Quentin Despres est consultant en efficacité énergétique pour le cabinet de conseil en optimisation de performance Epsa. Il détaille les critères d’éligibilité et la méthode de calcul des opérations spécifiques, un volet du dispositif des certificats d’économies d’énergie qui affiche encore de nombreuses limites.

En quoi les opérations spécifiques sont-elles intéressantes pour les industriels ?

Quentin Despres : Les fiches d’opérations standardisées sont surtout liées aux utilités, c’est-à-dire à la production d’énergie qui va servir au process : groupe froid, compresseur, etc. Pourtant, dans l’industrie, les investissements qui amènent le plus d’économies d’énergie sont en général au niveau du process lui-même. C’est le cas par exemple des fours de chauffe pour la métallurgie ou encore des lignes de la machine à papier en papeterie. En effet, les utilités représentent environ un tiers des consommations d’énergie des industriels contre deux tiers pour les outils de process.

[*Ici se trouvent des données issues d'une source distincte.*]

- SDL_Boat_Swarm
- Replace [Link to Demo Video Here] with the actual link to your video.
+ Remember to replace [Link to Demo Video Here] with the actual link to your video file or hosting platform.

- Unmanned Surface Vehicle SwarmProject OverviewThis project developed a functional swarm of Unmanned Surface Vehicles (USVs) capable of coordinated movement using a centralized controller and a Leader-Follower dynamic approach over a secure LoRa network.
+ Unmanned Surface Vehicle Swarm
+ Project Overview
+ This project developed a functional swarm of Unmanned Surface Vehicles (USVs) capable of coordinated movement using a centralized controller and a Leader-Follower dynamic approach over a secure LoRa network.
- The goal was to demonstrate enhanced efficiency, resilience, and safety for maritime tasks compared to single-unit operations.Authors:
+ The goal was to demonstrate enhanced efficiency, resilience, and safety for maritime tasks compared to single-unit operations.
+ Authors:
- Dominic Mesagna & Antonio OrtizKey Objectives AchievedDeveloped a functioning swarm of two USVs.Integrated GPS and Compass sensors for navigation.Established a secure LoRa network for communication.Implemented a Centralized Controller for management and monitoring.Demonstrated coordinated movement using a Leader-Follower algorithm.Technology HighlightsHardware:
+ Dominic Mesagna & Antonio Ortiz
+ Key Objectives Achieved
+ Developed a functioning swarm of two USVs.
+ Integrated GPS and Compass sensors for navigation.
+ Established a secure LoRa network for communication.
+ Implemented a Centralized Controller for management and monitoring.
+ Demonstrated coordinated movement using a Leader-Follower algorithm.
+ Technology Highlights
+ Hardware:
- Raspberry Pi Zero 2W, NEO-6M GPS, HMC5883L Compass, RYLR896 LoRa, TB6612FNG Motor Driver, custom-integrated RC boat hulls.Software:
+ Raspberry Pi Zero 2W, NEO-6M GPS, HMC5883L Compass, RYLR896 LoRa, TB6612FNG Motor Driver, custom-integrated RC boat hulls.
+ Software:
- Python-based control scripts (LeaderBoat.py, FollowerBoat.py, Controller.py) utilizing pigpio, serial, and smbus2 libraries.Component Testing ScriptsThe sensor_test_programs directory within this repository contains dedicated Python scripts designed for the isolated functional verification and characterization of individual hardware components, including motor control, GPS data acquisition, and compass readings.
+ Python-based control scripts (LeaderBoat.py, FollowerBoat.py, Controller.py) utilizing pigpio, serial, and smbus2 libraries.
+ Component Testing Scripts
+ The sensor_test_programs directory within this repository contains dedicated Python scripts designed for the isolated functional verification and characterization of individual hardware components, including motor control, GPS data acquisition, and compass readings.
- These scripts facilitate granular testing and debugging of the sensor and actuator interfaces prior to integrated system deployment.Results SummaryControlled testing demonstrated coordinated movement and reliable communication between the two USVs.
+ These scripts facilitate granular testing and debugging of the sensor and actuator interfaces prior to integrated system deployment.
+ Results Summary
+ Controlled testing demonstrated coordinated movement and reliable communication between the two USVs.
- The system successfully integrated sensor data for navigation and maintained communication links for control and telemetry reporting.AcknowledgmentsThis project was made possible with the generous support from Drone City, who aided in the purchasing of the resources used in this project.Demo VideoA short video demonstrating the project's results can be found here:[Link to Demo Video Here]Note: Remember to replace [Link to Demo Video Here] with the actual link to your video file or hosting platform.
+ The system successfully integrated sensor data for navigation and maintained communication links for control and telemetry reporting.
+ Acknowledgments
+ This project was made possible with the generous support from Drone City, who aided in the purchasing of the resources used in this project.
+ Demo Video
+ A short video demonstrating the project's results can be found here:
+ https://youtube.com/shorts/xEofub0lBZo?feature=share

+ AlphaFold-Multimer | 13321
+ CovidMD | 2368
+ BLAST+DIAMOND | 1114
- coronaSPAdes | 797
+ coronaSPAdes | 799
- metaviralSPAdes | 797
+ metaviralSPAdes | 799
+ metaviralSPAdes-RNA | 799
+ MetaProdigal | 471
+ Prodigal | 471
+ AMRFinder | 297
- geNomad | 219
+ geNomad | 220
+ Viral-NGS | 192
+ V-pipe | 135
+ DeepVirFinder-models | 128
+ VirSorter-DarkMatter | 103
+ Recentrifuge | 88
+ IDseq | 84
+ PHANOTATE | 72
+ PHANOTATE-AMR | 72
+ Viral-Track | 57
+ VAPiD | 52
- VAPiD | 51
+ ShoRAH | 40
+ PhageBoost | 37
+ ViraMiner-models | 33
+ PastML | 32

Pourquoi les opérations spécifiques sont-elles encore peu utilisées ?

Q. D. : Au regard de ma propre expérience, je peux citer plusieurs raisons. Déjà, on se retrouve face à des industriels qui ignorent l’existence de ce volet des certificats d’économies d’énergie (CEE) ou leur possibilité de le solliciter pour financer des projets qui sortent du catalogue de fiches. Pour les fiches d’opérations standardisées, c’est l’inverse parce que souvent les fournisseurs les proposent directement. La deuxième raison principale, c’est que le montage du dossier est plus complexe que celui nécessaire à une demande d’opérations standardisée où l’industriel dispose d’une fiche de calcul prédéfinie avec le montant de KWh cumac économisé et le niveau de CEE mobilisé. Pour chaque demande d’opération spécifique, il faut calculer les économies d’énergies avec une méthode spécifique. Ainsi, si nous n’allons pas à la rencontre des industriels, c’est très rare qu’ils viennent à nous de façon spontanée. Ils n’ont souvent pas la compétence en interne.